Bakterilerden çok kimyasalların yol açtığı kirlilikten korkmamız gereken bir zamandayız. Hele o çamaşır suları. Evime 2 senedir çamaşır suyu sokmuyorum, ölmedim:)
Ayrıca ortalama bir mutfakta bulunan bakterilerin ve mantarların, tuvalete kıyasla kat be kat daha fazla olduğunu biliyor muydun? Evinde kullandığın bulaşık süngerinin klozetinden daha kirli olduğunu biliyor muydun?
Belli ki takıntı yapmışsın. Tavsiyem oku, araştır, bu konuda yapılmış çalışmalar var, onlara bak.
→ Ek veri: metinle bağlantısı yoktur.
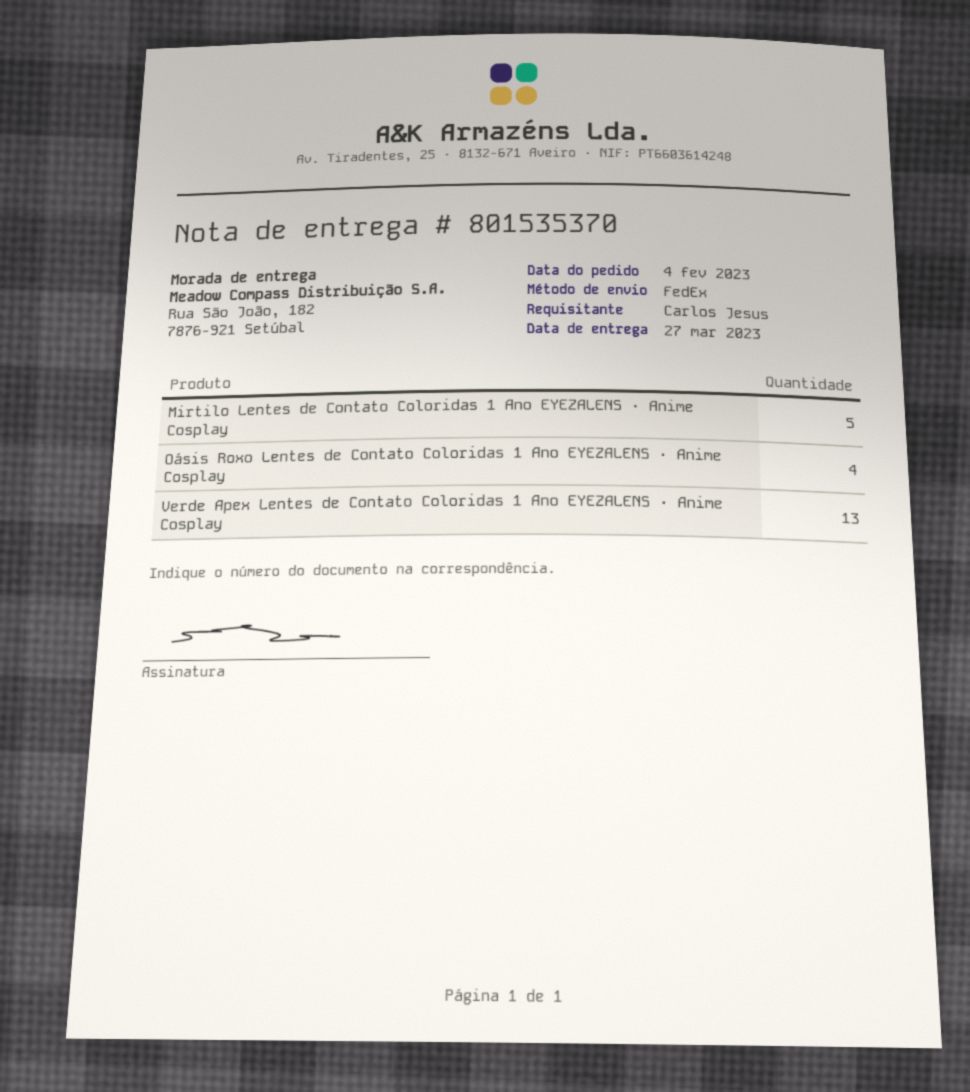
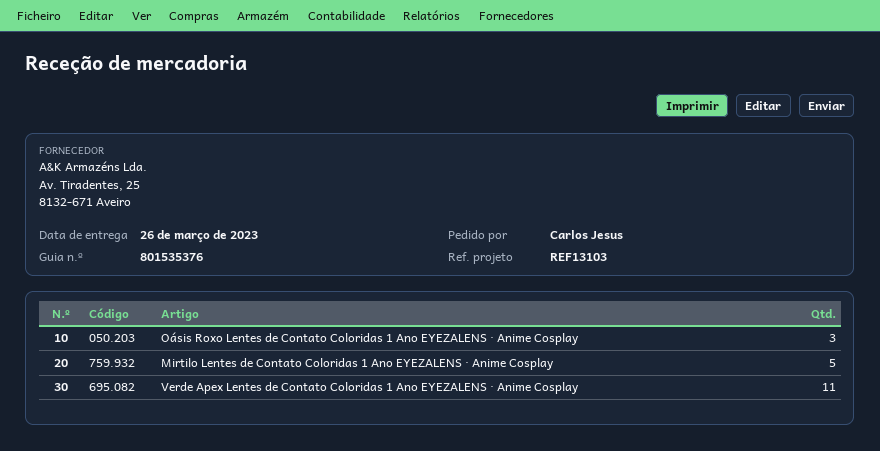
delivery note number: 801535370 -> 801535376
delivery date: 2023-03-27 -> 2023-03-26
Oásis Roxo Lentes de Contato Coloridas 1 Ano EYEZALENS · Anime Cosplay: 4 -> 3
Verde Apex Lentes de Contato Coloridas 1 Ano EYEZALENS · Anime Cosplay: 13 -> 11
@passive aggresive haklı karton bardak da masum değil. Sonuçta kağıdın sıvıyı sızdırmasını bekleriz ama sızdırmıyor, bırak sızdırmayı ıslanmıyor bile. Sıcak su/kahve değdiğinde de mis gibi kimyasalla karışık içeceğin oluyor.
Bunların dışında ülkemizde anormal yollarla ölmek çok zor olmadığı için bahsettiğin birçok şey otomatikleşmiş durumda bende de.
Araçlar tamamen durmadan karşıdan karşıya geçmiyorum çünkü üniversitede her gün kullandığım yaya geçidinde kızın birine kırmızı ışıkta durmayan bir araba çarpmıştı ve 100 küsür metre sürüklenmişti zavallının bedeni.
Kaldırımda yürürken ters yönden gelen bir araç kontrolünü kaybeder de bizi biçer diye sürekli pasif bir tetikteyim. Yani yürürken bunu düşünmüyorum ama bangır bangır müzik de dinlemiyorum, olası bir fren sesinde kendimi direkt bir yerlere atarım herhalde.
Dışarıda yemeyi içmeyi çok seven biri değilim ama bu kadar düşünmüyorum. Diğer arkadaşlar da değinmiş, bağışıklık sistemimiz o kadar da dandik değil. Beslenme biçimimizi ve alışkanlıklarımızı düzenleyerek daha çok yaşayabiliriz bence plastik kaşık/çatal kullanmaktansa. Yaşasın cam bardakta çay!
Bende biraz düzen takıntısı vardır, obsesif değilim de diyemem ama yaptığım veya düşündüğüm şeylerin hayatta kalmak için çok da abartı olduğunu düşünmüyorum. Tekrar hatırlatalım: Türkiye'de yaşıyoruz ^^
yani bence şunu düşün sadece ;
yaptıklarını insanların yüzde kaçı yapıyor?
senin yaptıklarını yapmayan, sana göre dikkatsiz olan insanlar hastalıktan kırılıyorlar mı?
yani saçmaladığını anlayacaksın bence.
Ben de kartonu cam bardağa tercih ederim. O değil de, 2018’de AIDS hakkında bu denli bilgisiz kalabilmeyi nasıl başarabildin? Çok ciddi soruyorum bunu. Sanki özenle, bile isteye, doğru bilgiye ulaşmaktan imtina etmişsin. Başka açıklaması yok.